How Much Does NFL Coaching Experience Really Matter?

Matt BowenAnalyst IISeptember 19, 2012

May 29, 2012; Santa Clara, CA, USA; San Francisco 49ers head coach Jim Harbaugh during organized team activities at the San Francisco 49ers training facility. Mandatory Credit: Kelley L Cox-US PRESSWIRE

The NFL is currently undergoing change that is reshaping the future of the league. Star running backs are an afterthought, replacement referees will inevitably change the course of history and first-time NFL coaches are in high demand. 

It's long been known that the NFL is a copycat league and fresh faces leading NFL organizations are what's in right now. Gone are the days where GM's look for an experienced coordinator with a proven track record to take over their team. Yes, this season brought seven new head coaches to the NFL, six of which had previous NFL experience, but recycled coaches will become a thing of the past.

There's something about an NFL coach who's already failed elsewhere that is underwhelming. What was the initial reaction of New York Jets fans when the team named Tony Sparano as their new offensive coordinator in the offseason? Known for the Wildcat offense, which was more of a shooting star than anything else under in Miami, Sparano's appeal seems to be more of a gimmick than anything else.

Why would a team take on a coach immediately after they've been dismissed by another franchise? Doesn't it seem like their coaching tactics have been exposed? In a game of schemes and numbers, once exposed it's not easy to form a new identity. Ousted NFL coaches will soon be best spending some time away from the game before returning to the sidelines. 

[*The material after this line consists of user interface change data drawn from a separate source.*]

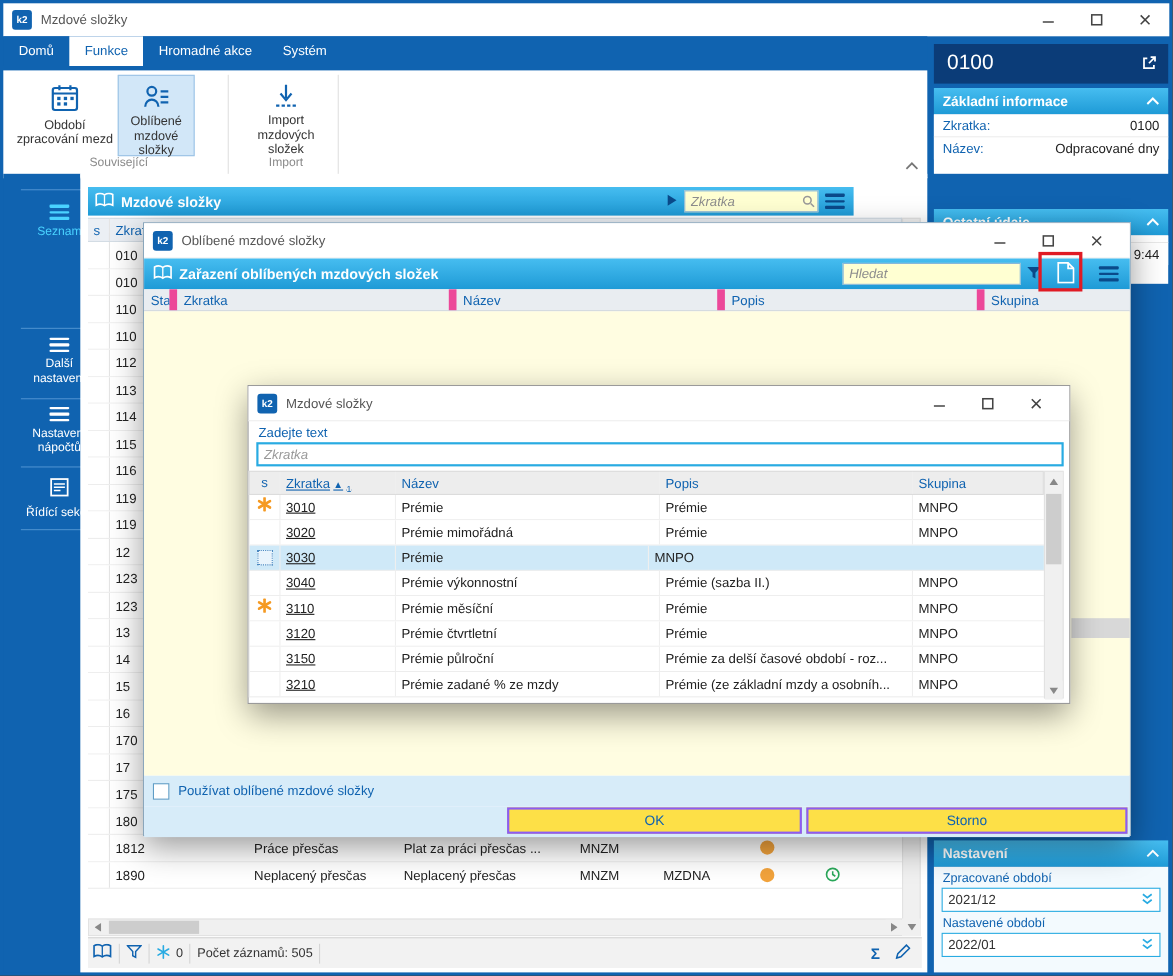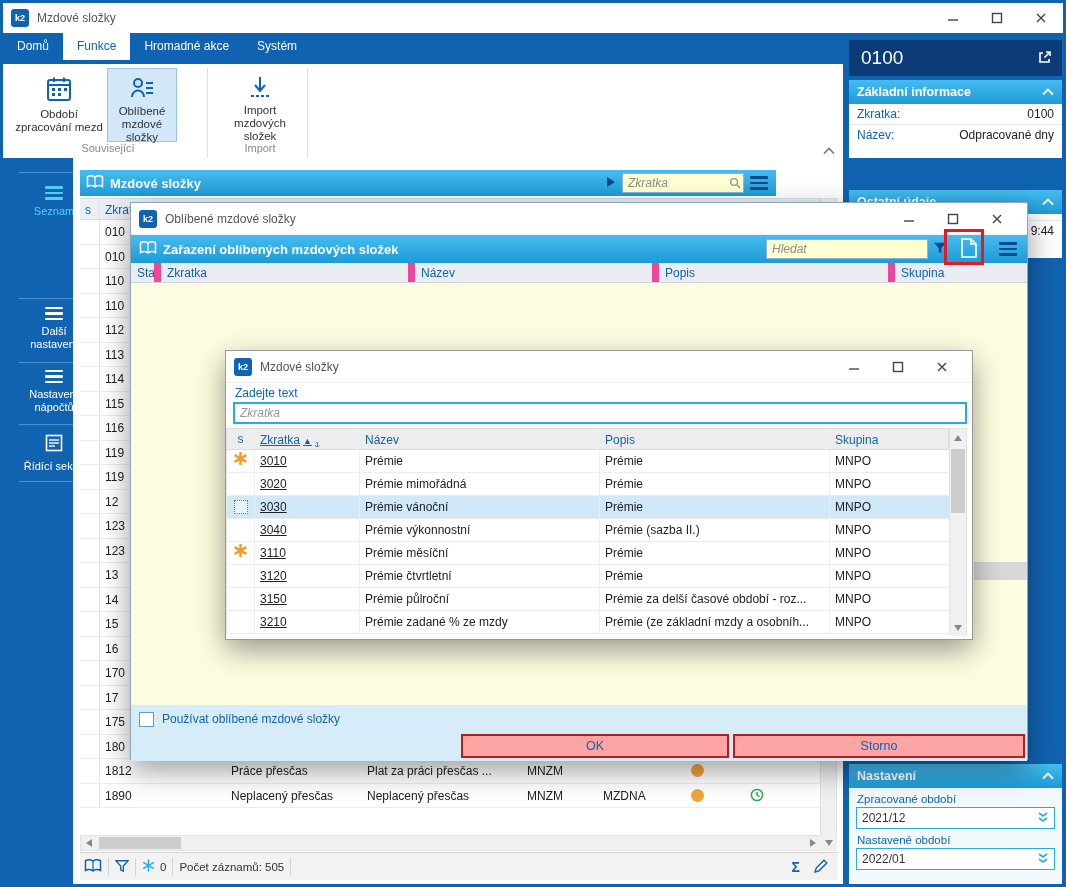--- a/index.html
+++ b/index.html
@@ -610,7 +610,6 @@
               <span class="selbox"></span>
             </span>
             <span class="pcell pc-z">3030</span>
-            <span class="pcell pc-n">Prémie vánoční</span>
             <span class="pcell pc-p">Prémie</span>
             <span class="pcell pc-g">MNPO</span>
           </div>

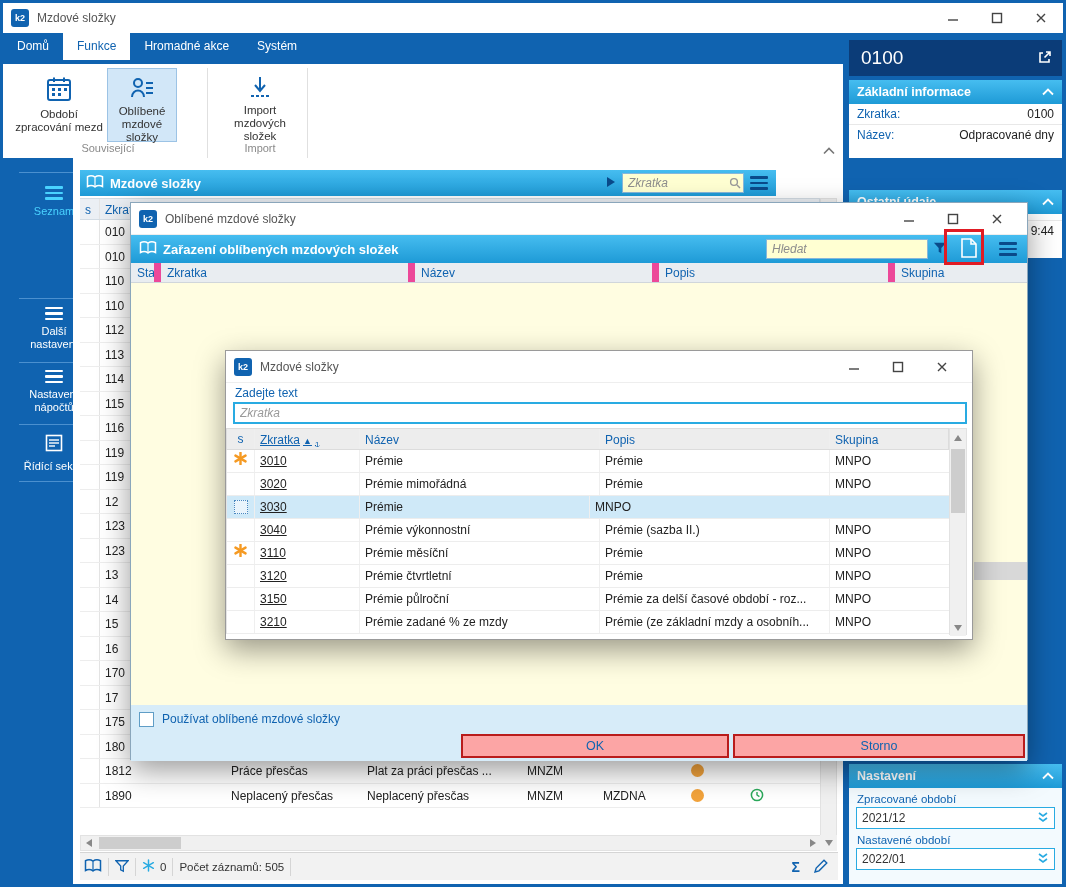--- a/index.html
+++ b/index.html
@@ -75,7 +75,7 @@
 
   
   .dialog{background:#fff;border:1px solid #8aa6bb;box-shadow:0 10px 28px rgba(0,0,0,.4);}
-  .dlgbtn{background:#fca5a5;border:2px solid #b91c1c;color:#1063b0;font-size:12.5px;height:24px;padding:0;text-align:center;}
+  .dlgbtn{background:#fde047;border:2px solid #8b5cf6;color:#1063b0;font-size:12.5px;height:24px;padding:0;text-align:center;}
   .cb{width:15px;height:15px;background:#fff;border:1px solid #5f9dc6;display:inline-block;}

Thanks to immediate impact San Francisco 49ers head coach Jim Harbaugh brought to his team in 2011, franchises will soon be looking to pluck head coaches from the college ranks. While this isn't anything new to the NFL, it will become the predominant fashion. Of course there have been foiled NFL experiments with college coaches, but it takes someone special to be a successful coach at the NFL level. The Niners deserve credit for taking the chance on Harbaugh, who himself deserves equal credit for leaving a prestigious college program and the nation's best quarterback.

The Tampa Bay Buccaneers took after the 49ers when they made a bold move and hired Greg Schiano this offseason. At the time this was a head scratching move. During his tenure at Rutgers university Schiano brought the program to prominence before quickly fading back to mediocrity. Although Schiano has been in the news for all the wrong reasons since his questionable style of play during Week 2 against the New York Giants, he has given hope to the Bucs organization seemingly overnight. 

What the likes of Harbaugh and Schiano have brought to the NFL is attitude. They've pumped their respective teams full of confidence and have proven that experience at the NFL level isn't everything. 

Harbaugh currently coaches the most feared team in the league. If it wasn't for his personality rubbing off on his men, the Niners wouldn't be Super Bowl at the moment. Schiano may not go 13-3 in his first season as the coach of the Bucs like Harbaugh did with the Niners, but he has his men believing that they'll win. 

It is that new beginning that NFL organizations will be thirsting for, substituting experience for that priceless philosophy that has yet to embrace the NFL. The paradigm shift in the NFL lies in the naming of a first-time coach in the NFL to lead the organization.